Section 3.3.      Resignation and Removal of Administrator.
(a)            No Resignation.  Except as stated in Section 3.3(b), the
Administrator will not resign as Administrator unless it determines it is
legally unable to perform its obligations under this Agreement.  The
Administrator will notify the Issuer and the Owner Trustee of its resignation,
which notification shall include an Opinion of Counsel supporting its
determination.
(b)            Mandatory Resignation.  On the appointment or engagement of a
Successor Servicer under the Transfer and Servicing Agreement (other than the
Indenture Trustee), the Administrator will immediately resign and the Successor
Servicer will automatically become the successor Administrator.

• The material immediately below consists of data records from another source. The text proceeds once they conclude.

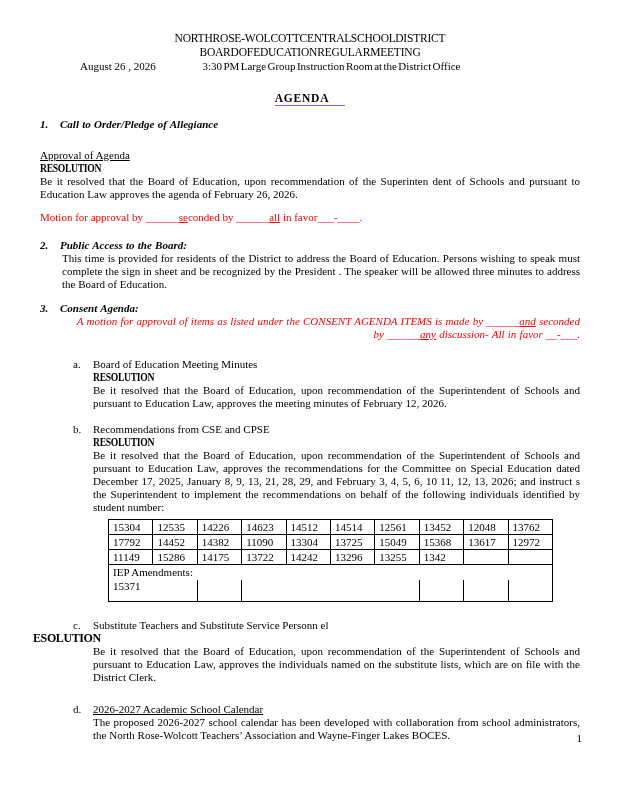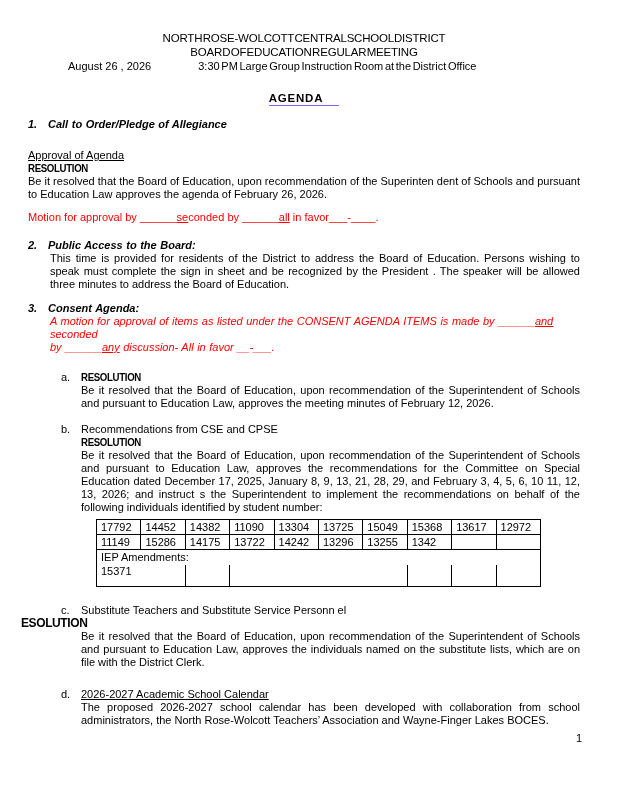--- a/index.html
+++ b/index.html
@@ -1,24 +1,24 @@
 <!DOCTYPE html>
 <html><head>
 <meta charset="utf-8">
 <style>
   html,body{margin:0;padding:0;background:#ffffff;}
   .page{
     position:relative;
     width:618px;height:744px;
     background:#ffffff;
     color:#000000;
-    font-family:Liberation Sans, sans-serif;
+    font-family:Liberation Serif, serif;
     font-size:11px;line-height:13px;
     box-sizing:border-box;
-    padding:31px 38px 0 28px;
+    padding:31px 38px 0 40px;
     overflow:hidden;
   }
   .c{text-align:center;}
   .hdr{line-height:14px;font-size:11.5px;word-spacing:-2.6px;letter-spacing:-0.2px;}
   .dateline{line-height:14px;white-space:nowrap;}
   .date-left{display:inline-block;margin-left:40px;}
   .time-loc{display:inline-block;margin-left:44px;word-spacing:-1.4px;}
   .agenda-wrap{margin-top:18px;text-align:center;line-height:14px;}
   .agenda-title{
     display:inline-block;font-weight:bold;font-size:11.5px;letter-spacing:0.8px;
@@ -95,38 +95,51 @@
   <div class="num-item item-gap2">
     <span class="num">2.</span>
     <span class="ttl">Public Access to the Board:</span>
   </div>
   <p class="jbody indent-body">This time is provided  for residents   of the District to address  the Board of Education.  Persons wishing  to speak  must  complete  the sign  in sheet  and  be recognized  by the President . The speaker  will  be allowed  three minutes  to address   the Board of Education.</p>
 
   <div class="num-item item-gap3">
     <span class="num">3.</span>
     <span class="ttl">Consent Agenda:</span>
   </div>
-  <p class="red consent-motion" style="color: rgb(255, 0, 0);"><span>A motion for approval of items  as listed  under the  CONSENT AGENDA ITEMS is made by ______</span><span class="useg">and</span><span> seconded</span><br><span>by ______</span><span class="useg">any</span><span> discussion- All in favor  __-___.</span></p>
+  <p class="red consent-motion" style="color: rgb(255, 0, 0); text-align: right;"><span>A motion for approval of items  as listed  under the  CONSENT AGENDA ITEMS is made by ______</span><span class="useg">and</span><span> seconded</span><br><span>by ______</span><span class="useg">any</span><span> discussion- All in favor  __-___.</span></p>
 
   <div class="sub-item sub-a">
     <span class="letter">a.</span>
     <div class="content">
+      <div>Board of Education  Meeting Minutes</div>
       <div><span class="resolution">RESOLUTION</span></div>
       <p class="jbody">Be it resolved  that the Board  of Education, upon  recommendation  of the  Superintendent   of Schools  and pursuant   to Education  Law, approves  the meeting  minutes  of February   12, 2026.</p>
     </div>
   </div>
 
   <div class="sub-item sub-b">
     <span class="letter">b.</span>
     <div class="content">
       <div>Recommendations  from CSE and  CPSE</div>
       <div><span class="resolution">RESOLUTION</span></div>
       <p class="jbody">Be it resolved  that the Board  of Education,  upon  recommendation   of the Superintendent   of Schools  and pursuant   to Education  Law,  approves  the recommendations   for the Committee on Special  Education  dated December  17,  2025,  January  8, 9, 13, 21, 28, 29,  and  February   3, 4, 5, 6, 10 11, 12, 13, 2026;   and  instruct s the Superintendent   to implement  the recommendations   on behalf  of the following  individuals identified  by student   number:</p>
       <table class="students">
         <tbody>
+            <tr>
+              <td>15304</td>
+              <td>12535</td>
+              <td>14226</td>
+              <td>14623</td>
+              <td>14512</td>
+              <td>14514</td>
+              <td>12561</td>
+              <td>13452</td>
+              <td>12048</td>
+              <td>13762</td>
+            </tr>
             <tr>
               <td>17792</td>
               <td>14452</td>
               <td>14382</td>
               <td>11090</td>
               <td>13304</td>
               <td>13725</td>
               <td>15049</td>
               <td>15368</td>
               <td>13617</td>

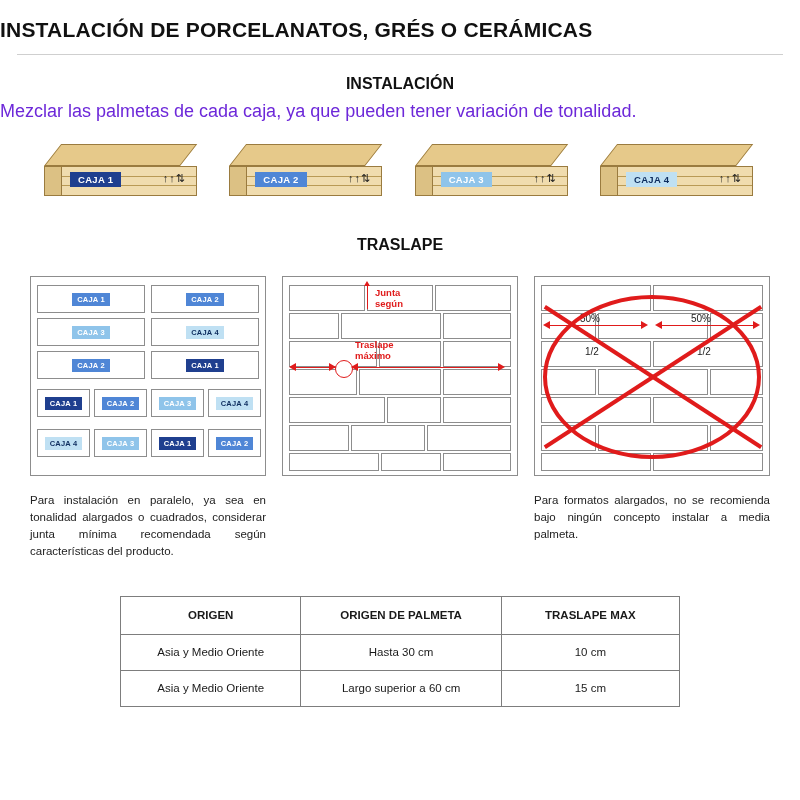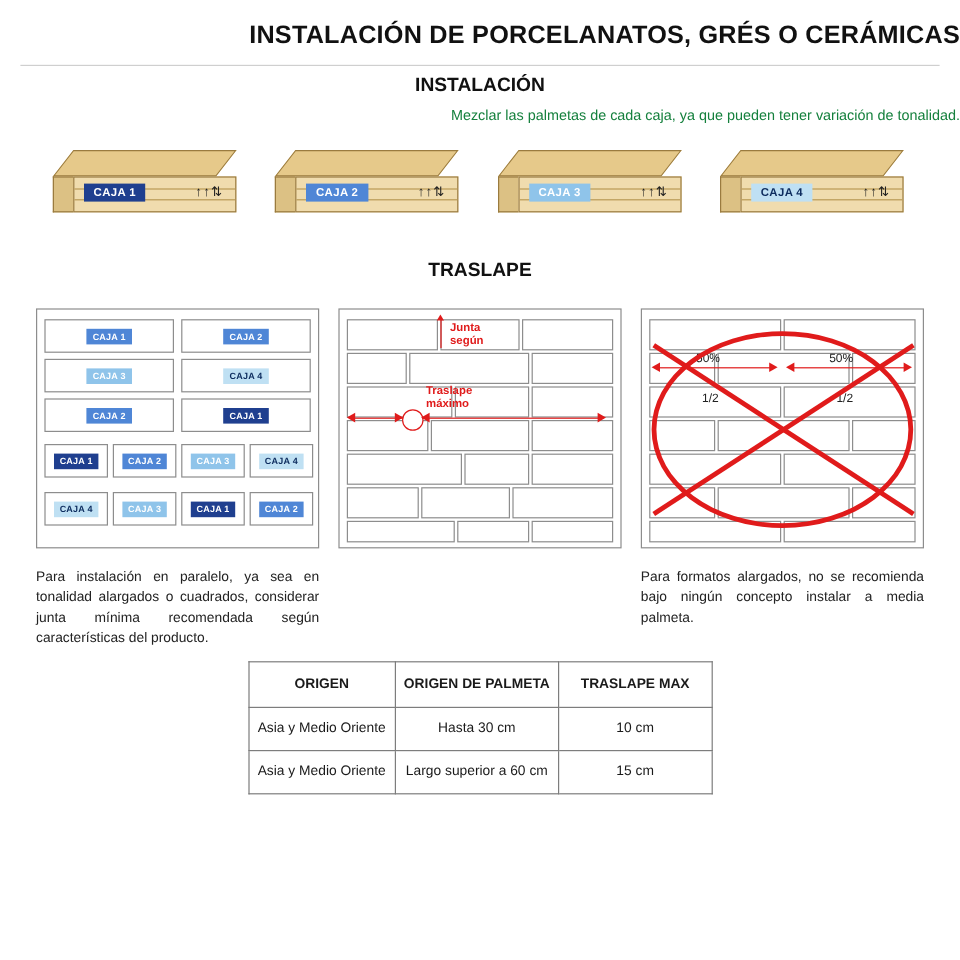--- a/index.html
+++ b/index.html
@@ -15,45 +15,45 @@
     overflow: hidden;
     position: relative;
   }
   .page {
     position: relative;
     width: 800px;
     height: 800px;
     box-sizing: border-box;
   }
   .title {
-    text-align: right;
+    text-align: left;
     font-size: 21px;
     font-weight: bold;
     letter-spacing: 0.2px;
     padding-top: 18px;
     color: #111;
   }
   .rule {
     width: 766px;
     margin: 12px auto 0 auto;
     height: 1px;
     background: #cfcfcf;
   }
   .section-head {
     text-align: center;
     font-size: 16px;
     font-weight: bold;
+    margin-top: 20px;
+    color: #111;
+  }
+  .section-sub {
+    text-align: left;
+    font-size: 18px;
     margin-top: 8px;
-    color: #111;
-  }
-  .section-sub {
-    text-align: right;
-    font-size: 12px;
-    margin-top: 8px;
-    color: #15803d;
+    color: #6d28d9;
   }
 
   
   .boxes {
     display: flex;
     justify-content: space-between;
     width: 712px;
     margin: 22px auto 0 auto;
   }
   .box {
@@ -229,22 +229,22 @@
   }
   .pcttxt {
     position: absolute;
     font-size: 10px;
     color: #222;
   }
 
   
   table {
     border-collapse: collapse;
-    margin: 10px auto 0 auto;
-    width: 387px;
+    margin: 36px auto 0 auto;
+    width: 560px;
     font-size: 11.5px;
   }
   th, td {
     border: 1px solid #7d7d7d;
     text-align: center;
     padding: 10px 6px;
     color: #1a1a1a;
     font-weight: normal;
     line-height: 15px;
   }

(c)            Removal.  If any of the following events occurs and is
continuing, the Owner Trustee, with the consent of the Noteholders of a majority
of the Note Balance of the Controlling Class, may remove the Administrator and
terminate its rights and obligations under this Agreement by notifying the
Administrator:
(i)            the Administrator fails to perform in any material respect its
obligations under this Agreement, which failure continues for ninety (90) days
after the Administrator receives written notice of the failure from the Owner
Trustee, the Indenture Trustee or the Noteholders of at least 25% of the Note
Balance of the Controlling Class; provided, however, that such period shall be
extended for an additional period of ninety (90) days if such delay or failure
of performance was caused by force majeure or other similar occurrence, as
further described in Section 3.2(d); or
(ii)            an Insolvency Event of the Administrator occurs.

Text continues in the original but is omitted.